トキソプラズマ新規GRAsの同定とその宿主「乗っ取り」機構の解析

2016 Fiscal Year Research-status Report

• Project/Area Number: 16K19116
• Research Institution: Osaka University
• Principal Investigator: 馬 知秀 大阪大学, 微生物病研究所, 特任助教(常勤) (90755266)
• Project Period (FY): 2016-04-01 – 2018-03-31
• Keywords: GRA15 / オルガネラ / トキソプラズマ

Outline of Annual Research Achievements

トキソプラズマから宿主細胞内に分泌され、宿主細胞内シグナル伝達を介してマウスにおける病原性発揮に関与する新規GRAsを探索するため、宿主の特定のオルガネラに蓄積する。まず、未感染細胞及び野生型またはASP5欠損トキソプラズマを感染後1時間後、2時間後、6時間後の細胞を破砕し、核画分を分取、さらに上精を超遠心分離することにより小胞体画分、ゴルジ体画分、ミトコンドリア画分に分離する。それぞれの画分のタンパク質を精製しiTRAQ法で時間ごとに異なる標識（113-117:4-plex標識）し、感染細胞内の特定オルガネラごとにタンパク質量が増加するトキソプラズマ由来分子群を質量分析することにより定量的かつ網羅的に同定した。その中でASP5欠損原虫感染群で増加しないものはGRAs候補分子である。実際にGRAsであることを確認するために、C末端部位にFlagタグを付けるべく内在性遺伝子座にノックインし、原虫内でデンスグラニュールに局在することと感染細胞内において寄生胞内微小ナノチューブまたは宿主の各オルガネラに局在することを免疫染色法および免疫電子顕微鏡法で検討した。その結果、GRA15がASP5依存的に宿主細胞質に存在することが判明した。
野生型及びASP5欠損原虫を線維芽細胞に感染させ、原虫感染によって起きる遺伝子発現を網羅的にRNA-seqによってデータを取得し、遺伝子オントロジー解析またはシグナルパスウェイ解析により、遺伝子群を分類し、その発現プロファイルを解析した。GRA15がASP5に依存してプロセスされるかを検討するために、野生型及びASP5欠損原虫にC末端Flagタグを有するGRAsを発現させ、ウェスタンブロット法でプロセシングされるかを検討した結果、GRA15は原虫内でプロセシングされていることが判明した。

Current Status of Research Progress

2: Research has progressed on the whole more than it was originally planned.

Reason

ASP5依存的なデンスグラニュールタンパク質としてGRA15を同定できたから

Strategy for Future Research Activity

GRA15の遺伝子欠損トキソプラズマをII型原虫で作製し、Vero細胞では増殖やプラーク形成能に差がない（すなわち、培養細胞レベルではこの候補分子が生存に必須ではない）ことを確認した後に、マウスに感染させ生存率を測定する。
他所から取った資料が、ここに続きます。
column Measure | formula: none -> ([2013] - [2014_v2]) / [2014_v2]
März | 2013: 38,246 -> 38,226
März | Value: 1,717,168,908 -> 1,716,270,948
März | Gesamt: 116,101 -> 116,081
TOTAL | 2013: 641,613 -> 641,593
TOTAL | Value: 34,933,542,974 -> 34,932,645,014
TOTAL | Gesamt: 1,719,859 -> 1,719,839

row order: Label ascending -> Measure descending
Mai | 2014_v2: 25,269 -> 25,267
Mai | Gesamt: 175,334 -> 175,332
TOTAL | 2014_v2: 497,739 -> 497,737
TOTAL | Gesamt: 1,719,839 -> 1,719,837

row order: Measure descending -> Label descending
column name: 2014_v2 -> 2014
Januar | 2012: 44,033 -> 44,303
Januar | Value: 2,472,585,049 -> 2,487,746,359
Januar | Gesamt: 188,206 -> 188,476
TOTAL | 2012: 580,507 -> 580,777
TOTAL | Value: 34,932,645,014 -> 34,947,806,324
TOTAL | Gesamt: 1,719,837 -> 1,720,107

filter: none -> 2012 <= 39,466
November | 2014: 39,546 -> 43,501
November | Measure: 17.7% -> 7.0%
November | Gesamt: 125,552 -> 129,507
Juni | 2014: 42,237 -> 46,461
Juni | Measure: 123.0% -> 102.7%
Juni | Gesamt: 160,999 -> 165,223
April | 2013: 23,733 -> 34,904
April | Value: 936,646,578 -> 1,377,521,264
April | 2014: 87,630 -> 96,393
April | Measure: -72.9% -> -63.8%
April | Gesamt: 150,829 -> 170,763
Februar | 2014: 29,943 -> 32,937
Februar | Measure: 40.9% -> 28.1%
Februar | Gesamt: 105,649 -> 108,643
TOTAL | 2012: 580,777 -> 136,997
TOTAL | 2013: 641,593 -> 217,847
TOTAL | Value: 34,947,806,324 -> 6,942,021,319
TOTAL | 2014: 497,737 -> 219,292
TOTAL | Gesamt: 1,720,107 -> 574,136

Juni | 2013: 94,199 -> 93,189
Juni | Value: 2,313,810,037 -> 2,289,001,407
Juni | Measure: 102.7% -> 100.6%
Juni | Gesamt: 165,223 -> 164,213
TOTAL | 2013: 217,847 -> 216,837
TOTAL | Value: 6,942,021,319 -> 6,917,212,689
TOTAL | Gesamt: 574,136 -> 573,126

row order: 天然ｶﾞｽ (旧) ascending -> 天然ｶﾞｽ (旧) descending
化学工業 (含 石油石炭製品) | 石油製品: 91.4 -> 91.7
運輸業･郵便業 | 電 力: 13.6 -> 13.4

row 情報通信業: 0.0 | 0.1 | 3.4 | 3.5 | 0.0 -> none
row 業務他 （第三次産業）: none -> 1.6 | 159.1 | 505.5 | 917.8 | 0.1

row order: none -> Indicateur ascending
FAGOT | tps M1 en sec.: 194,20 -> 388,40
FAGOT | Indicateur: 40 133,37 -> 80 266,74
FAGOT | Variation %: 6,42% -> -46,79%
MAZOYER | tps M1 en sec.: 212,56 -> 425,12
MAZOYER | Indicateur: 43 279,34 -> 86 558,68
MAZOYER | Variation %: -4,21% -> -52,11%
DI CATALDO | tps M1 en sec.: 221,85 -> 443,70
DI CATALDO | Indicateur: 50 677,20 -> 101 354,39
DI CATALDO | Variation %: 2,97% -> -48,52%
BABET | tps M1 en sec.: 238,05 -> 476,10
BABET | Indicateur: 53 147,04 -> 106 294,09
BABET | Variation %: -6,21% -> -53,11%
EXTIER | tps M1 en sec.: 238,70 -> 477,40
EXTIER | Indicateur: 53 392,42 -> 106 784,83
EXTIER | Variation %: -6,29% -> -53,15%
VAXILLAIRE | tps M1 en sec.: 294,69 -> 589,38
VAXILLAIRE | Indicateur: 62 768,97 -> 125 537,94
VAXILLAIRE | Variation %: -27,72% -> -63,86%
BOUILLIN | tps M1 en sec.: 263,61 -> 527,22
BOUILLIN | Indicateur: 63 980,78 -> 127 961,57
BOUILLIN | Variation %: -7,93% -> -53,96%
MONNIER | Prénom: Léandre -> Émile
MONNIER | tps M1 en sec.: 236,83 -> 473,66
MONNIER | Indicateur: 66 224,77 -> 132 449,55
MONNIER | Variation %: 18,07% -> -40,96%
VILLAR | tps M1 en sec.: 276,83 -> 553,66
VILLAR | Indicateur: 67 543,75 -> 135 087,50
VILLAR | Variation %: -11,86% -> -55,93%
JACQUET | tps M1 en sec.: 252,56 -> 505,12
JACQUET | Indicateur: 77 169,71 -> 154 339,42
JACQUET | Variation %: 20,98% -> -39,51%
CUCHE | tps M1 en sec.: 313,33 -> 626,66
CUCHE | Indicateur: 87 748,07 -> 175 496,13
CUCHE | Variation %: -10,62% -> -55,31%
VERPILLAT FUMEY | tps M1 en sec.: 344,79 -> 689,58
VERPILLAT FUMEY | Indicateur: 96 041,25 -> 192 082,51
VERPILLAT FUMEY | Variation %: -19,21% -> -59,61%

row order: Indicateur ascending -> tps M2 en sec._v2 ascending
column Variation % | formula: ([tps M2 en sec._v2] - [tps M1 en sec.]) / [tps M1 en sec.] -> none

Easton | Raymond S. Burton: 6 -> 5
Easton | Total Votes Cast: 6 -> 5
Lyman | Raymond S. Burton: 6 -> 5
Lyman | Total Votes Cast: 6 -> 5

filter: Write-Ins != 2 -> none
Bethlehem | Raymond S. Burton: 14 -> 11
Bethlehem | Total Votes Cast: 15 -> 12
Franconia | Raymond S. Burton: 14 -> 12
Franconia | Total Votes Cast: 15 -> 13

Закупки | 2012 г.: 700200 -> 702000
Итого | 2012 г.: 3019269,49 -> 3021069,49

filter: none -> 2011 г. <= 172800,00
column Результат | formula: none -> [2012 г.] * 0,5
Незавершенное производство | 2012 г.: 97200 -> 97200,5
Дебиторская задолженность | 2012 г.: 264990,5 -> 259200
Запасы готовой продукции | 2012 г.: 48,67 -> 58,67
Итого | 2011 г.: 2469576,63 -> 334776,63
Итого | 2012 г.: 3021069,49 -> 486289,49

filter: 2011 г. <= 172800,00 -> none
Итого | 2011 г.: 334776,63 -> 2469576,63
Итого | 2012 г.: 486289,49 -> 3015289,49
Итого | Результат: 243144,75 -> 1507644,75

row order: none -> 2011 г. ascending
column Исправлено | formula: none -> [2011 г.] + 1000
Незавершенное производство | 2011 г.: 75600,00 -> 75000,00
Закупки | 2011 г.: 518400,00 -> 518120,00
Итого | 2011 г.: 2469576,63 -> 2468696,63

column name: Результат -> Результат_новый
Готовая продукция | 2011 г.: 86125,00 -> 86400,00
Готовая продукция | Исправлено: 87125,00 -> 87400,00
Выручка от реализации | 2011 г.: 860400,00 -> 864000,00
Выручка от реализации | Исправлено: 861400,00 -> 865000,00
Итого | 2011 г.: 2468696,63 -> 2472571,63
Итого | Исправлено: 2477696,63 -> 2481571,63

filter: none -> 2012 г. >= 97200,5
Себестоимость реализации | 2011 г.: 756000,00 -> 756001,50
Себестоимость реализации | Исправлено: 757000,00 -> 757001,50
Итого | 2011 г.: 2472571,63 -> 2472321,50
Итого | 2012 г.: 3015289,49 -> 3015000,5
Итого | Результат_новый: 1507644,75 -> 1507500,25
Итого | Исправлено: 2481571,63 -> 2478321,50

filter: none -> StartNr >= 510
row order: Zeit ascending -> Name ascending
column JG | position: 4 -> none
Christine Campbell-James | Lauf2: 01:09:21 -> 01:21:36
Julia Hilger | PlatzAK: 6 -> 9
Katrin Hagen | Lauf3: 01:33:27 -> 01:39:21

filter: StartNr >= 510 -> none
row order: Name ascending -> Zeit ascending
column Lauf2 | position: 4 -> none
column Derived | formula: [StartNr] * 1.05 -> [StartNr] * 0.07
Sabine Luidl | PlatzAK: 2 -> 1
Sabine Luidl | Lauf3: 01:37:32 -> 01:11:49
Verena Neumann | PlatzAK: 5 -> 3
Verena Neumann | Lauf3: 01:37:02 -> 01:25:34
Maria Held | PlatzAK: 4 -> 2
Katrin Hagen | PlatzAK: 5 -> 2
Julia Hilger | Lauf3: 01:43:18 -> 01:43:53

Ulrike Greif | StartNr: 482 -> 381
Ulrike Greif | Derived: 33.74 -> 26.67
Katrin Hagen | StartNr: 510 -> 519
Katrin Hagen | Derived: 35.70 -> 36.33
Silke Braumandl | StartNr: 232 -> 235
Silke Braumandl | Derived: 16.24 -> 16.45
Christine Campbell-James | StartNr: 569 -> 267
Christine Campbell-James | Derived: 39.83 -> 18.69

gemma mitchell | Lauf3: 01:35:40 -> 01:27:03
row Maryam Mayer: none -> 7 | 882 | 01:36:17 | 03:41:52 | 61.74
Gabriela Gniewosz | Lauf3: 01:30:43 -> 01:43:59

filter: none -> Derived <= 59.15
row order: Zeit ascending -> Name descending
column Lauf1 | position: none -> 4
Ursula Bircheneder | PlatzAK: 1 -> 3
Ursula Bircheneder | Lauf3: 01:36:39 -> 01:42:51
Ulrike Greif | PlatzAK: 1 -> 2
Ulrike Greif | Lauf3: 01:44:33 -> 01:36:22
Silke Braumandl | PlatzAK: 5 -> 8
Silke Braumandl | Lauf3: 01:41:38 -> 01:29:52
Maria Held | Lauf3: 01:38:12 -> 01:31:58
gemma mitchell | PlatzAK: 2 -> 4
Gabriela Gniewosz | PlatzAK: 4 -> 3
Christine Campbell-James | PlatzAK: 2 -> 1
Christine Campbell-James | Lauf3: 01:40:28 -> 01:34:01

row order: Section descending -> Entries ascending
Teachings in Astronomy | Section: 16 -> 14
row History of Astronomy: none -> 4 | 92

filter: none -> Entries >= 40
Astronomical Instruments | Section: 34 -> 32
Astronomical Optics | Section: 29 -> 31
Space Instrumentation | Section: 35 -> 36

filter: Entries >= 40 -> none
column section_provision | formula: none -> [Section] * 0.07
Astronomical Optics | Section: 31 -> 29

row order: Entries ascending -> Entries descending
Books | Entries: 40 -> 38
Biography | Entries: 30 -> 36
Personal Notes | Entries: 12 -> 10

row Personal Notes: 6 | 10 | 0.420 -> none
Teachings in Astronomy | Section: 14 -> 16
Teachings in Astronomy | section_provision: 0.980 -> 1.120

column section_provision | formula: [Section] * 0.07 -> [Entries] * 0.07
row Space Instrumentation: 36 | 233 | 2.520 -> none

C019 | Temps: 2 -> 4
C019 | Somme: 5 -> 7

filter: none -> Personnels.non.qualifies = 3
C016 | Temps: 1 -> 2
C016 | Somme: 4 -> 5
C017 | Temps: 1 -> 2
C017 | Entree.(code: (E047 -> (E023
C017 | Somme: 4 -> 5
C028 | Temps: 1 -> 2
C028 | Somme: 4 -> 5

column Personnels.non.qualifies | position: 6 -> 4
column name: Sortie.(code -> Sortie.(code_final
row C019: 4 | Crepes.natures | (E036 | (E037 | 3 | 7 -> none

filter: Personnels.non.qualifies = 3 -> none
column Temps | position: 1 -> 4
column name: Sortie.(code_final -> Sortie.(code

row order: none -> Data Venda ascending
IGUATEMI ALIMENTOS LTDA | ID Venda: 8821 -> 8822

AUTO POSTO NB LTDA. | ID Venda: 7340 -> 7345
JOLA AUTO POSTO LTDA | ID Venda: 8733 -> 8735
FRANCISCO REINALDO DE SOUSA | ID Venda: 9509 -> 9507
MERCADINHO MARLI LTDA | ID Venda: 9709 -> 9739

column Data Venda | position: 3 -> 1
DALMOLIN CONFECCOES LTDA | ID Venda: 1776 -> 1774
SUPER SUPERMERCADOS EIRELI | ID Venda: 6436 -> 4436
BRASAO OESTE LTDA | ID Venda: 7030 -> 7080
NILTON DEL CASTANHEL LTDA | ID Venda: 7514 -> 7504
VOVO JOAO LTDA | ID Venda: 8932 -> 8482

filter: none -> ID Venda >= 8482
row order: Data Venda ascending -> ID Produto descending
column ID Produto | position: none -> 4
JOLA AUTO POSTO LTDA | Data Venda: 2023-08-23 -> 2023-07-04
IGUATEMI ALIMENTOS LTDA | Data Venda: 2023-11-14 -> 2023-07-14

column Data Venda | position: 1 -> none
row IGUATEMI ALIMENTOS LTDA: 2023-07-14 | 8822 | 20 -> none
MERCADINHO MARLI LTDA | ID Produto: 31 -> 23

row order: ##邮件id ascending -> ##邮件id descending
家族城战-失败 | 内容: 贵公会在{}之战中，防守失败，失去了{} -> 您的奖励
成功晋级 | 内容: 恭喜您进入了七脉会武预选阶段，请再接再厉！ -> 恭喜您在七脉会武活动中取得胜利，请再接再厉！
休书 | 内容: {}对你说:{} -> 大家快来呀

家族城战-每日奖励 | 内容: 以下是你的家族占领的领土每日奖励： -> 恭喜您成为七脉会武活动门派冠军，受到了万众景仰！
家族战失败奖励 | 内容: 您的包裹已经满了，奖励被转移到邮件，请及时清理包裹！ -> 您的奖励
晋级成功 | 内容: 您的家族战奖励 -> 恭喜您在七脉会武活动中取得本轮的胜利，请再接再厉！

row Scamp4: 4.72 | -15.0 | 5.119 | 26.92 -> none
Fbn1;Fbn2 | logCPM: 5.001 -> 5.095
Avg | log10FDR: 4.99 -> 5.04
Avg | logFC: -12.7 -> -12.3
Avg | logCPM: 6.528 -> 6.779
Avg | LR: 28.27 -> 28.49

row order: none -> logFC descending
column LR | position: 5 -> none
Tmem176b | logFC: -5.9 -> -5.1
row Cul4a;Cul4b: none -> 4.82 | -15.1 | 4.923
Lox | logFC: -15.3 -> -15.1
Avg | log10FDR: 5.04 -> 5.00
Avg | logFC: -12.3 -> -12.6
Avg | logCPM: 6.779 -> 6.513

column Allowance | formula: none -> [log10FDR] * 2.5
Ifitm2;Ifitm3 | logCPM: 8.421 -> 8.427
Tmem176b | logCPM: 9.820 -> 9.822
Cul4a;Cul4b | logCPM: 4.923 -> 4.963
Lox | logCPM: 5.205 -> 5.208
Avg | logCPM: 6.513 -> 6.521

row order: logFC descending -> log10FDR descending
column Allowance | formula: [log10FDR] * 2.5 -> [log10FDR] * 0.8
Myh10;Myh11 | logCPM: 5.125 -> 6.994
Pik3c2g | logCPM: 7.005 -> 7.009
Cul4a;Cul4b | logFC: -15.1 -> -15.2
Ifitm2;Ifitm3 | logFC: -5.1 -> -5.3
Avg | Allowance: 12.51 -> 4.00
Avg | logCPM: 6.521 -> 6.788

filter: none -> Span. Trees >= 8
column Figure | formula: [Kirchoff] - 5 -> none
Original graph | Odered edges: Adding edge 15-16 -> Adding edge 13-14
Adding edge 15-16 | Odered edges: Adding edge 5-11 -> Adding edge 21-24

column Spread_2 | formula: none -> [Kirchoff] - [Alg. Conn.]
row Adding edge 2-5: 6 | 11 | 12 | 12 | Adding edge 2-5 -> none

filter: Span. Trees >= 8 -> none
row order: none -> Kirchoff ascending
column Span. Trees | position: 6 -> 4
感染方法については、腹腔感染による全身性感染モデルとfootpadに感染させる局所感染モデルの２種類を行う。また遺伝子欠損原虫の作製に使用する親株は蛍光蛋白質・ルシフェラーゼ及びモデル抗原である卵白アルブミン蛋白質（OVA）を発現していることから、生体ルシフェラーゼ光検出システム（IVIS）による時空間的な原虫の拡散及び抗OVA特異的CD4/CD8 T細胞の移入実験による抗原提示細胞の機能解析、さらに抗原虫・抗OVA特異的抗体価の上昇の有無、血清中の炎症性サイトカインの濃度をELISA法にて検討し、病原性が低下した原虫および免疫抑制機能が低下した原虫であるかを検討する。
ここで病原性が低下する理由は、ア）宿主免疫系抑制機構の不全　または　イ）感染拡大異常（すなわち、トロイの木馬現象の異常）　の２つの原因に大別される。ア）であれば多くの場合、遺伝子欠損原虫感染により抗体価や血中炎症性サイトカインが野生型原虫感染と比べて高値となることから判断でき、そうでない場合はイ）と考え、今後の研究を進めることとする。

Causes of Carryover

使用を計画していたが、他の資金により物品費や旅費を補填することが出来たため。

Expenditure Plan for Carryover Budget

次年度内では大量の実験動物を使用し、さらに研究成果を国内外に発表しに行く予定もあることから、全ての研究経費を使用する予定としている。